In 2008, after the May 12 earthquake, Chen, as the first civilian rescue team leader, raced to quake-hit Sichuan province with 60 sets of engineering machines for rescue and relief, almost arriving as the same time as the army. In his 54 days there, he helped save 128 lives, and donated 7.85 million yuan, 2,300 tents, 23,000 radios and 1,000 TVs, according to a report from People's Daily online.

"People in the country now know me for my rescue in the earthquake; every day I receive calls, and my business is better than ever," said Chen. "That is the return of society for what I have done for the society."

Years of charity work have brought Chen many rewards, including earthquake relief model by the State Council and the Central Military Commission, 10 outstanding volunteers in China, and China Charity Reward for four consecutive years.

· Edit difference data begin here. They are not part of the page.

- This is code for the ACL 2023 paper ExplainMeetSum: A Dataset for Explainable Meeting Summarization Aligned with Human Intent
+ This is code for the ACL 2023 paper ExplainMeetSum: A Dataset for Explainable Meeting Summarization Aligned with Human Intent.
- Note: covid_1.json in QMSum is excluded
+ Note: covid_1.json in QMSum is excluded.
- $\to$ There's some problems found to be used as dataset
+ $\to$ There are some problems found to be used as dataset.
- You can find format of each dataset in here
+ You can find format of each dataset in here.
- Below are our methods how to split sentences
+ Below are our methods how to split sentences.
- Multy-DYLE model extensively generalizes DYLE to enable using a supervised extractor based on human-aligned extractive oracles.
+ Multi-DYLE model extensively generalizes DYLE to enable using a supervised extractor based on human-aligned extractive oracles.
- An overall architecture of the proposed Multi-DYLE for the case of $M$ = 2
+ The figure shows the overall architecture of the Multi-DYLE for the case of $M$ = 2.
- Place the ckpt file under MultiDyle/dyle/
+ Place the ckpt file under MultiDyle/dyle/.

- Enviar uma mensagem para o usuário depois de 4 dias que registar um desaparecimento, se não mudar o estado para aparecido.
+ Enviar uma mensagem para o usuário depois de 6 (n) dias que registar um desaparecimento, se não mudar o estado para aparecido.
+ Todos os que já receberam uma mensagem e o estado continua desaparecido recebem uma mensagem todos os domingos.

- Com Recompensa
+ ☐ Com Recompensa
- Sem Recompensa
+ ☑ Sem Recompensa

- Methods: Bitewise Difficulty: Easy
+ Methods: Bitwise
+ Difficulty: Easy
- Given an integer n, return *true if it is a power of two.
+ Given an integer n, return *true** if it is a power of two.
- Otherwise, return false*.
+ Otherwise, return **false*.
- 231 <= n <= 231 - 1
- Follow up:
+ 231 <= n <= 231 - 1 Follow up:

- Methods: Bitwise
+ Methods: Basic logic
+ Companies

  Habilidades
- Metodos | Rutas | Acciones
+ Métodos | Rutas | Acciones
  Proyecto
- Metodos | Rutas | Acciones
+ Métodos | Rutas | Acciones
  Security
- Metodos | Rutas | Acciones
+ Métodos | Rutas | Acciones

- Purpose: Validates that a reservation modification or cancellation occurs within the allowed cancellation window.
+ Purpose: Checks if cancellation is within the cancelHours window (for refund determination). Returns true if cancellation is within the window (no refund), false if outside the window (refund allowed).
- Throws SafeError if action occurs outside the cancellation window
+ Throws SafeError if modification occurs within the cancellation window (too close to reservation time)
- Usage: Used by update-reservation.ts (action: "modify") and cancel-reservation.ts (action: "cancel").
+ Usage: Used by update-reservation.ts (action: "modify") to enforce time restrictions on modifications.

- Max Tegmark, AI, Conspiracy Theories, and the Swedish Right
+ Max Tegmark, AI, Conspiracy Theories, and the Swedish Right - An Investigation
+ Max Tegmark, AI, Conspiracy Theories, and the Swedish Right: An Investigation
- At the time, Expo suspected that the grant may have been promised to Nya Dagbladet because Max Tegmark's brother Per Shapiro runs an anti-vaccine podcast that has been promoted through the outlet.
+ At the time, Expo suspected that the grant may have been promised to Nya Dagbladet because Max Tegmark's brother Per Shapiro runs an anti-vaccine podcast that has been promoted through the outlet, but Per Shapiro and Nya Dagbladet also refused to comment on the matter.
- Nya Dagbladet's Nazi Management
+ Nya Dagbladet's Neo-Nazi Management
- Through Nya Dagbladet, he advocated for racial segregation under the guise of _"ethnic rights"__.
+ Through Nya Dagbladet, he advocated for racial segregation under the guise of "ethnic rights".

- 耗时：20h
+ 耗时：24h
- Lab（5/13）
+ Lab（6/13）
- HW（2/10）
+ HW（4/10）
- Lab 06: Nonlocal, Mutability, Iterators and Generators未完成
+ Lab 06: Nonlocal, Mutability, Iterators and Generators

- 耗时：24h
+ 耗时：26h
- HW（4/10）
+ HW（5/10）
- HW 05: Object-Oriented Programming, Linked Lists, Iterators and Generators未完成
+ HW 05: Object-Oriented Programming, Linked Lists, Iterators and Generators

Naming Mother Teresa as his idol, Chen says he can't do it all alone. He receives thousands of letters from individuals, enterprises and groups asking for help. "Sometimes I do not know if they are true or not, and those who did not get help may curse you," said Chen. "Even some officials came to my door and asked me to donate. If I refuse, they will arrange the tax department to check up as revenge."

"Doing one good thing is not difficult, but it is hard to do it in all your life. My ability is limited and we do need more rich friends to help them," said Chen.

Born in a poor family in Jiangsu province in 1968, Chen still remembers that in his first 10 years, he never ate one piece of meat, or a full piece of steamed bread. And hunger cost the lives of a brother and a sister.

He once said his three wishes when he was a child were eating a piece of meat in Spring Festival, receiving others' help, and being a soldier.

"More charitable, happier, living in the happiness of helping others is greater than dying in the golden mountain," said Chen.